Thillemann Theis M, Pedersen Alma B, Johnsen Søren P, Søballe Kjeld
Department of Orthopedics, Aarhus University Hospital, Denmark.
Acta Orthop. 2008 Jun;79(3):327-34. doi: 10.1080/17453670710015210.
Intraoperative femoral fracture is a well known complication of primary total hip arthroplasty (THA). Experimental studies have indicated that intraoperative fractures may affect implant survival. Very few clinical data are available, however.

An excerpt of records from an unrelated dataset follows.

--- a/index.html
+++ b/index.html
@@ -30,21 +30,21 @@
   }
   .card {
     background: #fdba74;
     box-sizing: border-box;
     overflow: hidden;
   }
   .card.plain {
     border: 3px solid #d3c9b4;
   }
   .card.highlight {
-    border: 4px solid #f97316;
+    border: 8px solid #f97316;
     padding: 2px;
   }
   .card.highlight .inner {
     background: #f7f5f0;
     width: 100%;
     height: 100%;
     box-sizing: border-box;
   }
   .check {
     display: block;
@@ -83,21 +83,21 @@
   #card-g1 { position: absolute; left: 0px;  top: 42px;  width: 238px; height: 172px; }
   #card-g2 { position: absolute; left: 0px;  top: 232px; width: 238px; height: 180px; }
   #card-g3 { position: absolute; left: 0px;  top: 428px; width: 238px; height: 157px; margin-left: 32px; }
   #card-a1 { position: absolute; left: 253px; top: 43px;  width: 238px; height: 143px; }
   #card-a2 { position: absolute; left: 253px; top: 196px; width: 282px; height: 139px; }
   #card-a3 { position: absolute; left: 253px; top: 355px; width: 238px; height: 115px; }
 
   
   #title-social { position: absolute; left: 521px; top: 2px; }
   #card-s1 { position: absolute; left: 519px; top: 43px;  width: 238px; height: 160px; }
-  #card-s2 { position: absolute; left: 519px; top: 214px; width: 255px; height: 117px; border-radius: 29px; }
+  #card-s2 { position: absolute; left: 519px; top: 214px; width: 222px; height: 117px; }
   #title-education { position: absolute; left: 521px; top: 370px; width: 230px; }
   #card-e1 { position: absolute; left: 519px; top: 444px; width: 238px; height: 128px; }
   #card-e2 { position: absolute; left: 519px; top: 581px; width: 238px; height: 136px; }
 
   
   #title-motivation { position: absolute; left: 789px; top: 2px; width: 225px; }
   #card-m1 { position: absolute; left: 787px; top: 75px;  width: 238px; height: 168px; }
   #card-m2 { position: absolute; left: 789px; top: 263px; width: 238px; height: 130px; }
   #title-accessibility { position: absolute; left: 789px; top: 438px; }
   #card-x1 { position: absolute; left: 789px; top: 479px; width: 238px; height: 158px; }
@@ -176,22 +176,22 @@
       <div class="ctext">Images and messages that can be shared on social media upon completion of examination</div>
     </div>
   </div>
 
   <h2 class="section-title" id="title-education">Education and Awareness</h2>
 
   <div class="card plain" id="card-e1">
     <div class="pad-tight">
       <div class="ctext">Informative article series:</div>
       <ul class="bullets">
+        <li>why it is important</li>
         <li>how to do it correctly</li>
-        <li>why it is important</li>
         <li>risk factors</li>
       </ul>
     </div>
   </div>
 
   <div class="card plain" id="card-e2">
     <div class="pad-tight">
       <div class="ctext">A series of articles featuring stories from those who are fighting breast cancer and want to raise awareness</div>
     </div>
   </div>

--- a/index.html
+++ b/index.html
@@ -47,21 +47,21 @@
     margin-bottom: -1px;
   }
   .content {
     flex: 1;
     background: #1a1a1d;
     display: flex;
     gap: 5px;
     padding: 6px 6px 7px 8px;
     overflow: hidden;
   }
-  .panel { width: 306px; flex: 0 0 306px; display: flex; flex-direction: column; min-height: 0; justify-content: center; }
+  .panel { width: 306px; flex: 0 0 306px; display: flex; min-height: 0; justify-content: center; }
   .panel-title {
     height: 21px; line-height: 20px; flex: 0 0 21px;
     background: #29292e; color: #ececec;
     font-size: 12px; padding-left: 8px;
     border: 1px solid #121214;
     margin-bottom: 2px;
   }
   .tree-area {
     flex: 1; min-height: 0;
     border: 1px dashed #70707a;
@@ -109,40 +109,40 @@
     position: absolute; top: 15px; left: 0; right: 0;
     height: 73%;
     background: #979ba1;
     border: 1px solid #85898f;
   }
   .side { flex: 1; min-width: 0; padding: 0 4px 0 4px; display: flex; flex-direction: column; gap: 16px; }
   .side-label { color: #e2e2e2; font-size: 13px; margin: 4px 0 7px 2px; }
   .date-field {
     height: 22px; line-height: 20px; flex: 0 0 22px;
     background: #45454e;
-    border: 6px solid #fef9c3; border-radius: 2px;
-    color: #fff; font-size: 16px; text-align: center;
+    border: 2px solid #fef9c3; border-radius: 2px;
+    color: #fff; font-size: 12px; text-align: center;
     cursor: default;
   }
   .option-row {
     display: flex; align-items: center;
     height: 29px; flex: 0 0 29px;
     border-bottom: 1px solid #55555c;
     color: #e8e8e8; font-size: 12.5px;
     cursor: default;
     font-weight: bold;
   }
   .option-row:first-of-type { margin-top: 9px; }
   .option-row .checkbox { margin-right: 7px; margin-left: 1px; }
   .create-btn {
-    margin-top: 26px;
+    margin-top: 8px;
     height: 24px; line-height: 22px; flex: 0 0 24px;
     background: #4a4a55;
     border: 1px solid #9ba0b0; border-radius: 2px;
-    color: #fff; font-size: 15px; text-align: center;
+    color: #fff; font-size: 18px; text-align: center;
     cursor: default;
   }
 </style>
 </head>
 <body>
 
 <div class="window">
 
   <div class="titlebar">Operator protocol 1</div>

We used data from the Danish Hip Arthroplasty Registry to identify patients in Denmark who underwent a primary THA due to primary osteoarthritis between 1995 and 2005 (n = 39,478). Data were linked to two national Danish databases in order to conduct time-dependent implant survival analyses. Implant survival and relative risk estimates were calculated for patients treated nonoperatively and for patients treated with osteosynthesis after sustaining intraoperative femoral fractures during THA surgery. THAs performed without sustaining intraoperative femoral fracture served as the reference group.

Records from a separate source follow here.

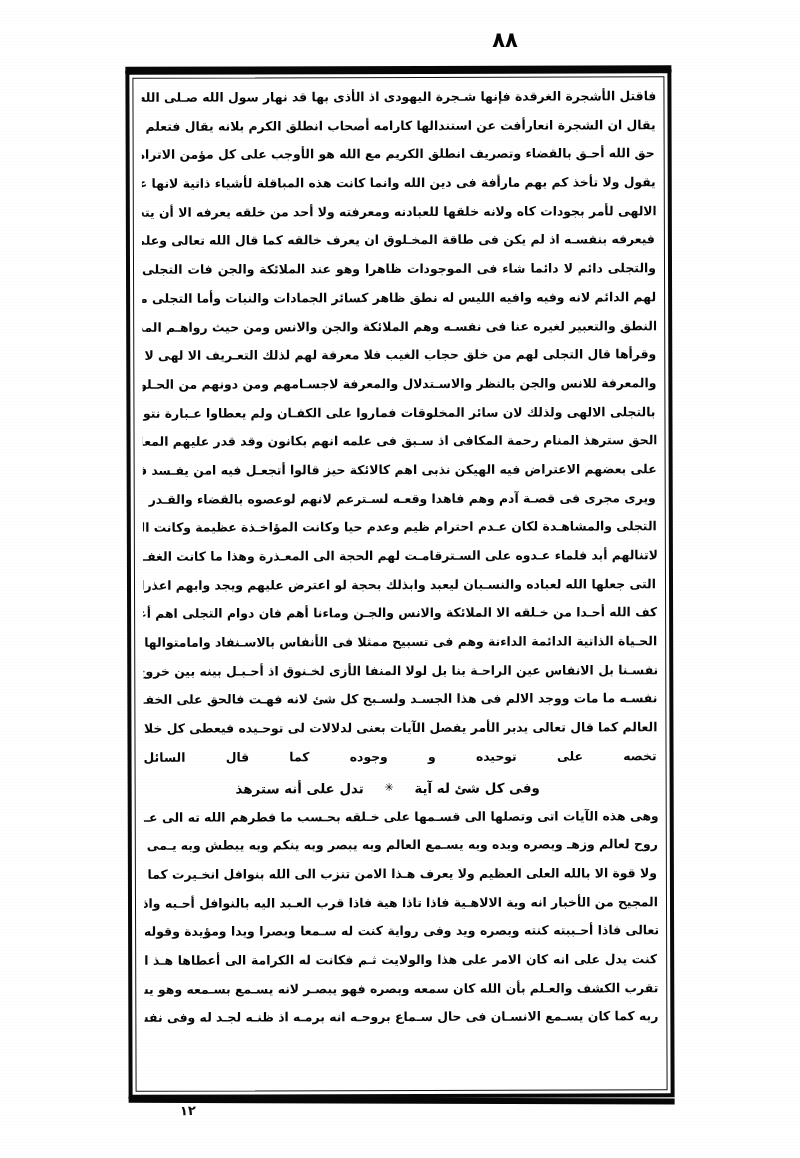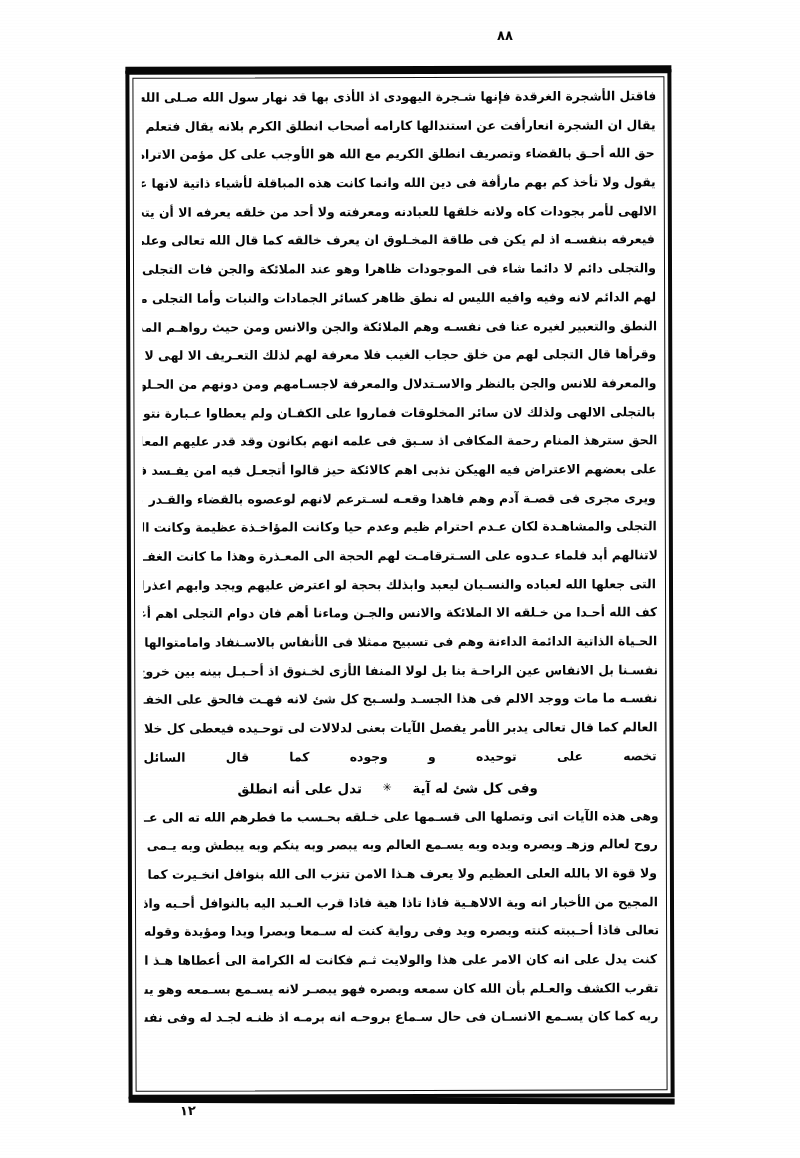--- a/index.html
+++ b/index.html
@@ -27,21 +27,21 @@
   
   #folio-number {
     position: absolute;
     top: 28px;
     left: 0;
     width: 800px;
     text-align: center;
     padding-left: 210px;   
     box-sizing: border-box;
     font-family: "DejaVu Sans", sans-serif;
-    font-size: 13px;
+    font-size: 21px;
     font-weight: 700;
     letter-spacing: 1px;
     color: #050505;
   }
 
   
   #text-frame {
     position: absolute;
     left: 127px;
     top: 70px;
@@ -215,21 +215,21 @@
           <div class="line"><span class="stretch">الحـياة الذاتية الدائمة الداءنة وهم فى تسبيح ممثلا فى الأنفاس بالاسـنفاد وامامتوالها من غيرشفقة نجدهافى</span></div>
           <div class="line"><span class="stretch">نفسـنا بل الانفاس عين الراحـة بنا بل لولا المنفا الأزى لخـنوق اذ أحـبـل بينه بين خروج</span></div>
           <div class="line"><span class="stretch">نفسـه ما مات ووجد الالم فى هذا الجسـد ولسـبح كل شئ لانه فهـت فالحق على الخفـقة وهو مدبر</span></div>
           <div class="line"><span class="stretch">العالم كما قال تعالى يدبر الأمر يفصل الآيات بعنى لدلالات لى توحـيده فيعطى كل خلاق دلالة</span></div>
           <div class="line"><span class="stretch">تخصه على توحيده و وجوده كما قال السائل</span></div>
         </div>
 
       <div id="verse-line">
         <span class="hemistich-1">وفى كل شئ له آية</span>
         <span class="verse-separator">✳</span>
-        <span class="hemistich-2">تدل على أنه انطلق</span>
+        <span class="hemistich-2">تدل على أنه سترهذ</span>
       </div>
 
       <div class="block" id="paragraph-2">
           <div class="line"><span class="stretch">وهى هذه الآيات اتى وتصلها الى قسـمها على خـلقه بحـسب ما فطرهم الله ته الى عـنايته وهو سـمع انه</span></div>
           <div class="line"><span class="stretch">روح لعالم وزهـ وبصره وبده وبه يسـمع العالم وبه يبصر وبه ينكم وبه يبطش وبه يـمى اذ لا حـول</span></div>
           <div class="line"><span class="stretch">ولا قوة الا بالله العلى العظيم ولا يعرف هـذا الامن تنزب الى الله بنوافل انخـيرت كما وردو</span></div>
           <div class="line"><span class="stretch">المجيح من الأخبار انه وية الالاهـية فاذا تاذا هية فاذا قرب العـبد اليه بالنوافل أحـبه واذا أحـبه قال الله</span></div>
           <div class="line"><span class="stretch">تعالى فاذا أحـببته كنته وبصره ويد وفى رواية كنت له سـمعا وبصرا ويدا ومؤيدة وقوله</span></div>
           <div class="line"><span class="stretch">كنت يدل على انه كان الامر على هذا والولايت ثـم فكانت له الكرامة الى أعطاها هـذ ا</span></div>
           <div class="line"><span class="stretch">تقرب الكشف والعـلم بأن الله كان سمعه وبصره فهو يبصـر لانه يسـمع بسـمعه وهو يسـمع</span></div>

282 patients (0.7%) were treated non operatively due to intraoperative femoral fracture and 237 patients (0.6%) were treated with osteosynthesis. In the 0-6 month postoperative period, the adjusted relative risk (RR) of revision was 1.5 (95% CI: 1.1-1.7) for patients treated nonoperatively and 5.7 (3.3-10) for patients treated with osteosynthesis. In the period from 6 months to 11 years postoperatively, we did not find any statistically significant differences in the RR of revision between the groups.

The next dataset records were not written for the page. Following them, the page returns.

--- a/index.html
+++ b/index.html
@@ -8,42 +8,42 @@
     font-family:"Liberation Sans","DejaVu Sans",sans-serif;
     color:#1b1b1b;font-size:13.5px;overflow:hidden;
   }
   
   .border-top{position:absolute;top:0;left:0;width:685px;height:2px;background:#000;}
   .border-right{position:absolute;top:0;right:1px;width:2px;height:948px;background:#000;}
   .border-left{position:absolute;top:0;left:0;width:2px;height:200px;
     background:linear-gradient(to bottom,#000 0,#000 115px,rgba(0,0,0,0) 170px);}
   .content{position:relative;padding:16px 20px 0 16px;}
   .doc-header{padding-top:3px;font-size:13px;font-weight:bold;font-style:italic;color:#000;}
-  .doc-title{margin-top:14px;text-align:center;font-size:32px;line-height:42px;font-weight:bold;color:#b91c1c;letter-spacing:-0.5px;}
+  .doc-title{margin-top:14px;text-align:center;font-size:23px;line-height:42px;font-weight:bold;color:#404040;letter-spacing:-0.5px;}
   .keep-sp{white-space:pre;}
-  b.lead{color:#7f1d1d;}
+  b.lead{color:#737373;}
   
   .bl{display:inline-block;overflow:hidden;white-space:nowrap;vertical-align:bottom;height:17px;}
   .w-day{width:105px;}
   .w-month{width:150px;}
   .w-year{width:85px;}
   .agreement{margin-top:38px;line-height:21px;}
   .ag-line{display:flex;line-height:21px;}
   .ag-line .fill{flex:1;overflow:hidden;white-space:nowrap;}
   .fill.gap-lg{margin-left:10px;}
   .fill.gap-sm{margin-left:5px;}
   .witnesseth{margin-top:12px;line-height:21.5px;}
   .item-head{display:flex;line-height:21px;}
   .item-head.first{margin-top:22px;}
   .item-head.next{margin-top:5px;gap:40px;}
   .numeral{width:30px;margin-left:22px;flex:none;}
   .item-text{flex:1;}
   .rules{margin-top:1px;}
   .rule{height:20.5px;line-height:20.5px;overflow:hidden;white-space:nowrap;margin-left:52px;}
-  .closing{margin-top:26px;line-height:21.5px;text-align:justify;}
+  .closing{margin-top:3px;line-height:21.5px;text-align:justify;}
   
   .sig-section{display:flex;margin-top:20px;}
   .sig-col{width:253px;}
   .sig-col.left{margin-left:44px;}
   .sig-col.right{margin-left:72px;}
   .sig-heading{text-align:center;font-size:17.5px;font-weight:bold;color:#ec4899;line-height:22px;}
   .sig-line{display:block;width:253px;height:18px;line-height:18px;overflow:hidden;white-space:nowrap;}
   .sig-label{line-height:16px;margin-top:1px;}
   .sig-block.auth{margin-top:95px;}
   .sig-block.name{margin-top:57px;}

Intraoperative fractures increase the relative risk of revision during the first 6 postoperative months. Thus, patients should be informed about the risk of revision after sustaining an intraoperative femoral fracture. Furthermore, initiatives aimed at reducing the risk of revision in the first 6 months following THA should be considered in patients with intraoperative fractures, including immediate change to a larger stem with distal fixation and restricted weight bearing.
术中股骨骨折是初次全髋关节置换术(THA)一种广为人知的并发症。实验研究表明,术中骨折可能影响植入物的存活。然而,临床数据非常有限。
我们使用丹麦髋关节置换登记处的数据,确定1995年至2005年间在丹麦因原发性骨关节炎接受初次THA的患者(n = 39478)。数据与两个丹麦国家数据库相关联,以便进行时间依赖性植入物存活分析。计算了在THA手术中发生术中股骨骨折后接受非手术治疗的患者以及接受骨固定治疗的患者的植入物存活率和相对风险估计值。未发生术中股骨骨折的THA作为参照组。
282例患者(0.7%)因术中股骨骨折接受非手术治疗,237例患者(0.6%)接受骨固定治疗。在术后0至6个月期间,非手术治疗患者翻修的调整相对风险(RR)为1.5(95%CI:1.1 - 1.7),骨固定治疗患者为5.7(3.3 - 10)。在术后6个月至11年期间,我们未发现两组之间翻修RR有任何统计学上的显著差异。
术中骨折会增加术后前6个月翻修的相对风险。因此,应告知患者术中发生股骨骨折后有翻修风险。此外,对于术中骨折的患者,应考虑采取旨在降低THA后前6个月翻修风险的措施,包括立即更换为更大的带远端固定的柄并限制负重。